Harry was not pleased but he was practical. Legally he could not force Rory to accept medical transport, since the boy was neither mentally incompetent nor unconscious. Technically he was underage, but since his parents were close at hand and he clearly had no life-threatening emergencies, it would be inexcusably heavy- handed to play the minor card. Ruick also struck Anna as fair. She doubted he would mess with Rory's Earthwatch status on the DNA project.

'You're going to have to walk back to Fifty Mountain in those things,' Harry warned, pointing to Van Slyke's disreputable footwear.

'I can do that, sir,' Rory said, all good manners and boyish deference now that he'd gotten his way.

'You got a shirt or something you can put on over that sunburn?'

'Anna put sunscreen on me, sir.'

The 'sirs' were put to good effect. Ruick was sufficiently mollified to lose interest. 'Lets go, then,' he said. 'I expect your parents at least will be glad to see you.'

At Harry's suggestion the hikers who'd found Rory had gone on ahead. Ruick led, setting a pace that was geared to Van Slyke's sore feet, though he wouldn't have admitted it. Rory was in the middle and Anna last.

As she walked behind them it occurred to her that Rory had not asked if his parents were worried. Harry had told him up front that somebody had been sent to tell them he'd been found. Even so, it seemed peculiar.
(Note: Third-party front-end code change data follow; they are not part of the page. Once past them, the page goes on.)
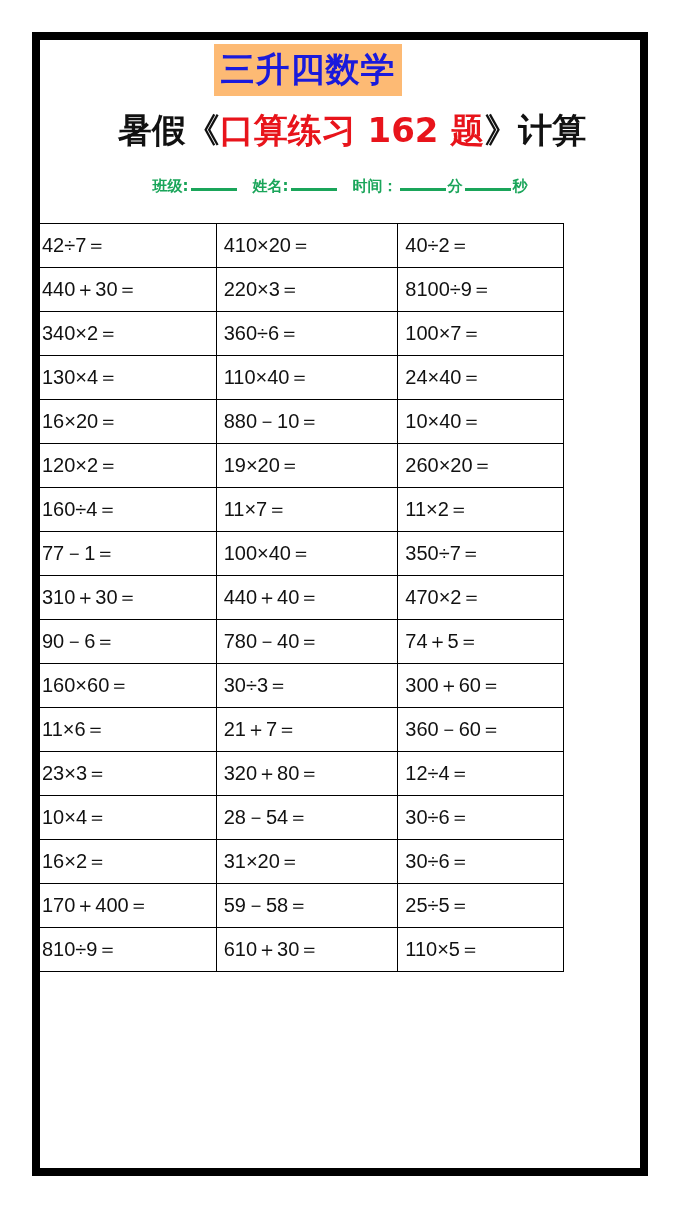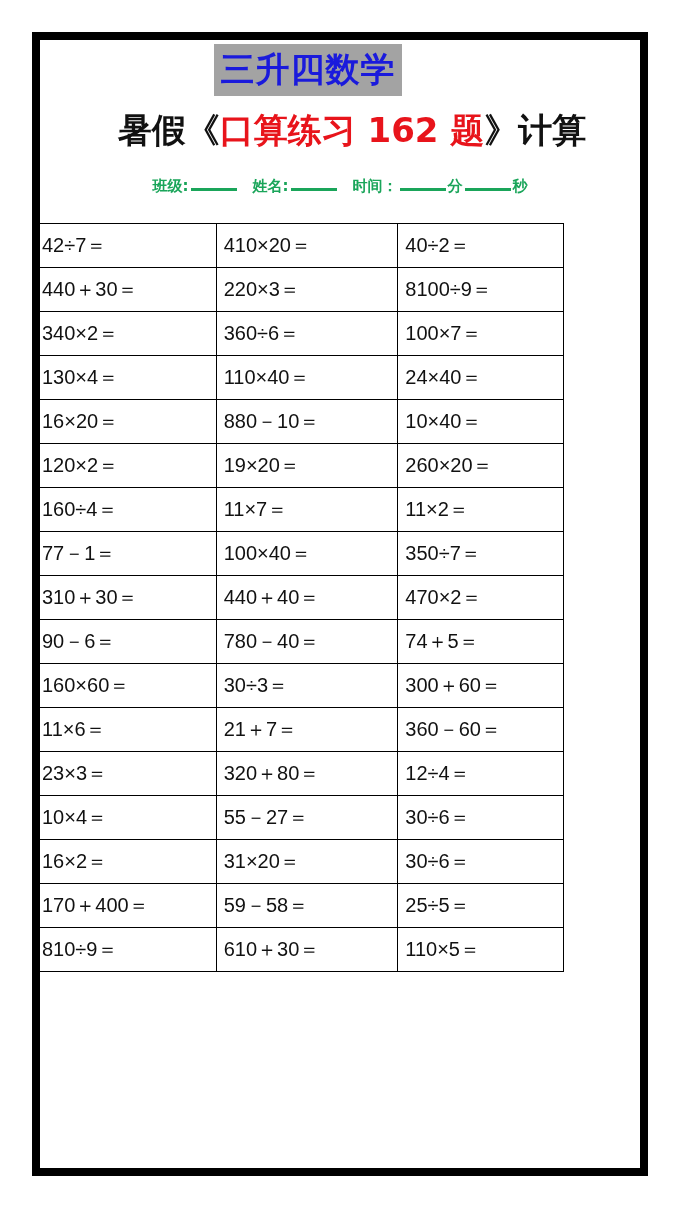--- a/index.html
+++ b/index.html
@@ -3,21 +3,21 @@
 <meta charset="utf-8">
 <style>
   html, body { margin: 0; padding: 0; background: #ffffff; }
   body { width: 680px; height: 1209px; position: relative; overflow: hidden; font-family: "DejaVu Sans", sans-serif; }
   .frame {
     position: absolute; left: 32px; top: 32px; width: 600px; height: 1128px;
     border: 8px solid #000000; background: #ffffff;
   }
   .title-badge {
     position: absolute; left: 214px; top: 44px; width: 188px; height: 52px;
-    background: #a3a3a3; display: flex; align-items: center; justify-content: center;
+    background: #fdba74; display: flex; align-items: center; justify-content: center;
     color: #1a1adc; font-weight: bold; font-size: 34px; letter-spacing: 1px;
   }
   .subtitle {
     position: absolute; left: 0; right: 0; top: 108px; text-align: center;
     font-weight: bold; font-size: 34px; color: #111111; white-space: nowrap; padding-left: 24px;
   }
   .subtitle .red { color: #e8141b; }
   .info {
     position: absolute; left: 0; right: 0; top: 170px; text-align: center;
     font-weight: bold; font-size: 15px; color: #1aa55a; white-space: nowrap;
@@ -114,21 +114,21 @@
         <td class="c1">21＋7＝</td>
         <td class="c2">360－60＝</td>
       </tr>
       <tr>
         <td class="c0">23×3＝</td>
         <td class="c1">320＋80＝</td>
         <td class="c2">12÷4＝</td>
       </tr>
       <tr>
         <td class="c0">10×4＝</td>
-        <td class="c1">55－27＝</td>
+        <td class="c1">28－54＝</td>
         <td class="c2">30÷6＝</td>
       </tr>
       <tr>
         <td class="c0">16×2＝</td>
         <td class="c1">31×20＝</td>
         <td class="c2">30÷6＝</td>
       </tr>
       <tr>
         <td class="c0">170＋400＝</td>
         <td class="c1">59－58＝</td>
Had Anna been missing in the wilderness for thirty-six hours at his age, one of her chief concerns would have been how much hot water she was going to be in when she got home and her parents' intense relief had time to transform into anger the way it invariably did.

Fifty Mountain Camp was on the northernmost edge of the old burn scar. Trees were charred snags and tents were pitched on black soil. Forty yards further on, the fire had finally exhausted itself. Beyond were green rolling hills, meadows painted with wildflowers. Rich as velvet, the meadows lay between stones the size of houses and cars that had tumbled down from the ridge; a strange Stonehenge rolling away seemingly to the edge of the world.

Fifty Mountain had five sites, all of them full. Orange, blue and green bubbles of tents poked up between the coal black spires like poisonous toadstools. Backpacks leaned against stumps, and the inevitable laundry of backpackers, socks and old towels, hung limply from spindly branches.